Change detection outputs
»»

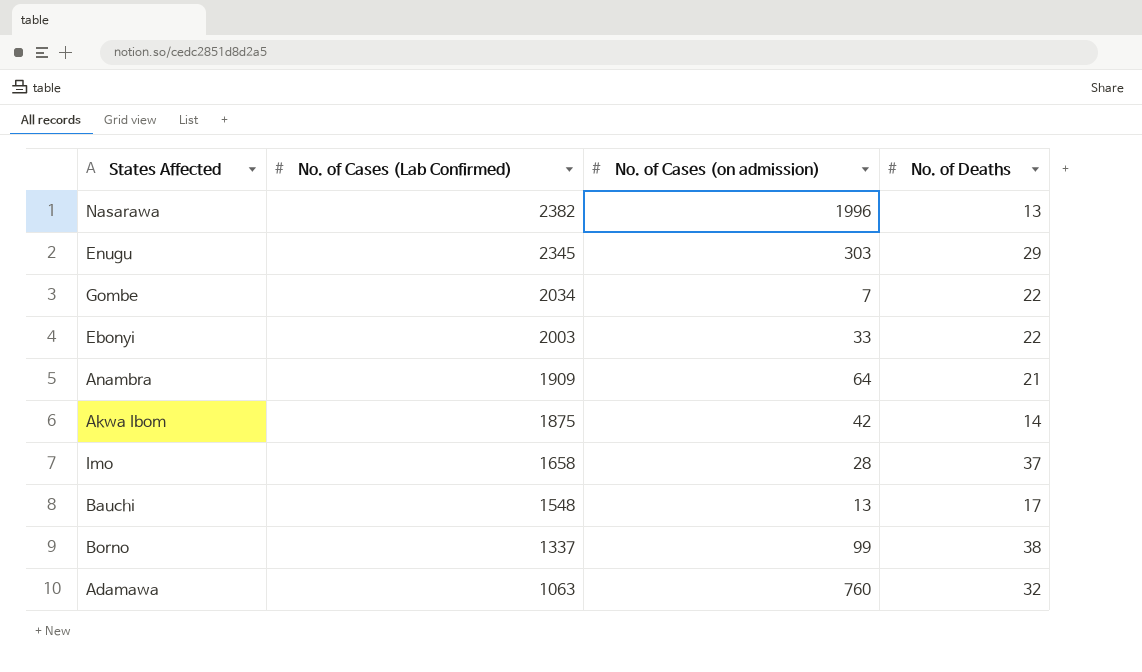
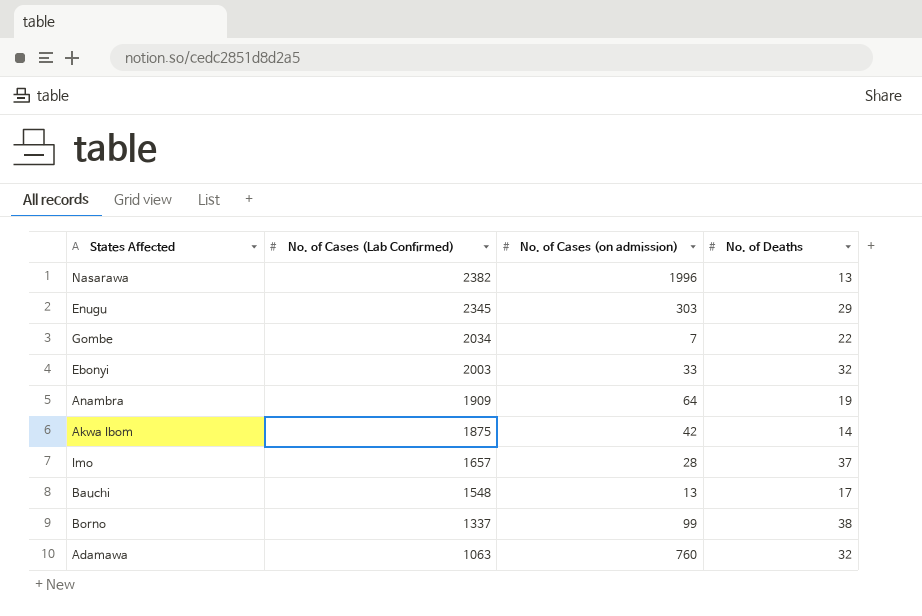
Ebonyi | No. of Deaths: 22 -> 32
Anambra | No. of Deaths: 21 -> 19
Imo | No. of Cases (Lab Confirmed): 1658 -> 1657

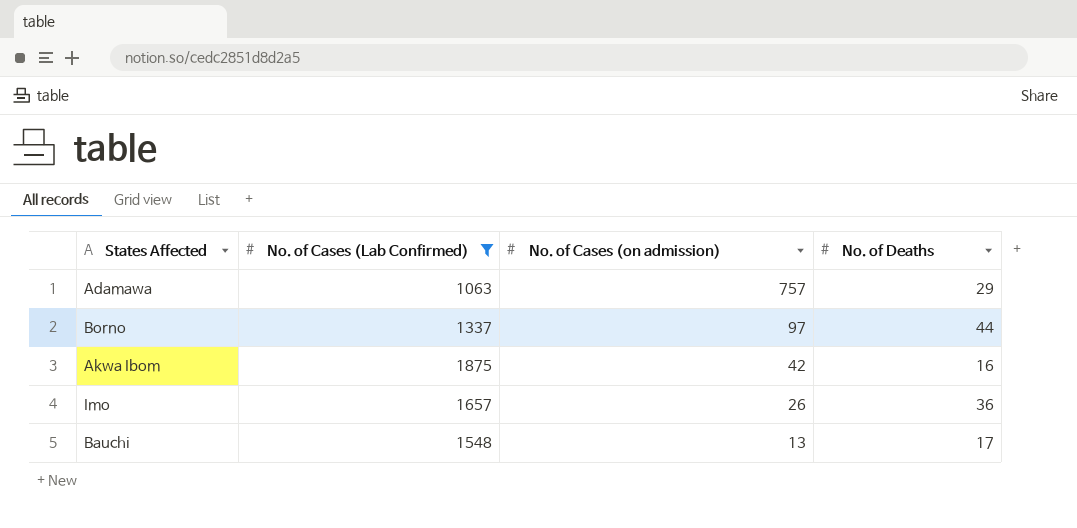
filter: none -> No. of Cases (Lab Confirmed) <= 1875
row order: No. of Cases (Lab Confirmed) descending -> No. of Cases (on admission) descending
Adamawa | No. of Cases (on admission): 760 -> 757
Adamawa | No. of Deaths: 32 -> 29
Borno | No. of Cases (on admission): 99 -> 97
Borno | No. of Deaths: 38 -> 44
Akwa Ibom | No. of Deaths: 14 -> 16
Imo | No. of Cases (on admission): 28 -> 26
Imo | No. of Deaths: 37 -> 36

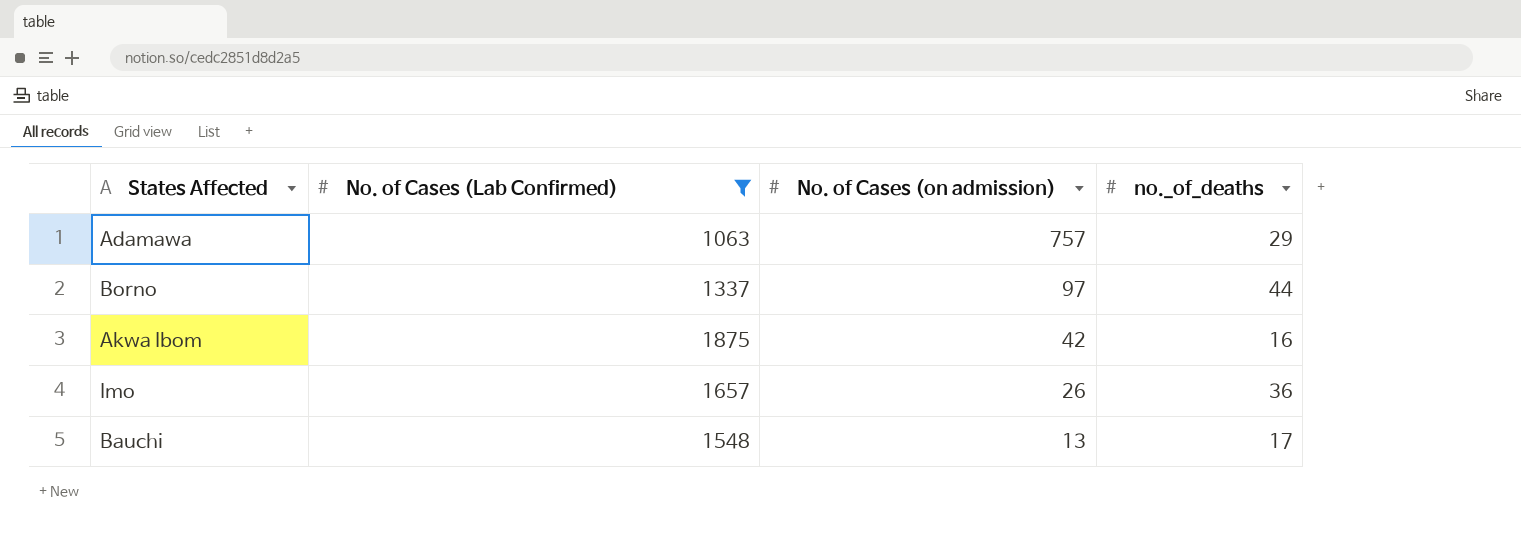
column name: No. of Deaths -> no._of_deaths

««

▶ **WHAT NEEDS TO BE DONE**:
Without copying any picture, repeat all of the entries exactly.

▶ **ANSWER SECTION**:
Ebonyi | No. of Deaths: 22 -> 32
Anambra | No. of Deaths: 21 -> 19
Imo | No. of Cases (Lab Confirmed): 1658 -> 1657

filter: none -> No. of Cases (Lab Confirmed) <= 1875
row order: No. of Cases (Lab Confirmed) descending -> No. of Cases (on admission) descending
Adamawa | No. of Cases (on admission): 760 -> 757
Adamawa | No. of Deaths: 32 -> 29
Borno | No. of Cases (on admission): 99 -> 97
Borno | No. of Deaths: 38 -> 44
Akwa Ibom | No. of Deaths: 14 -> 16
Imo | No. of Cases (on admission): 28 -> 26
Imo | No. of Deaths: 37 -> 36

column name: No. of Deaths -> no._of_deaths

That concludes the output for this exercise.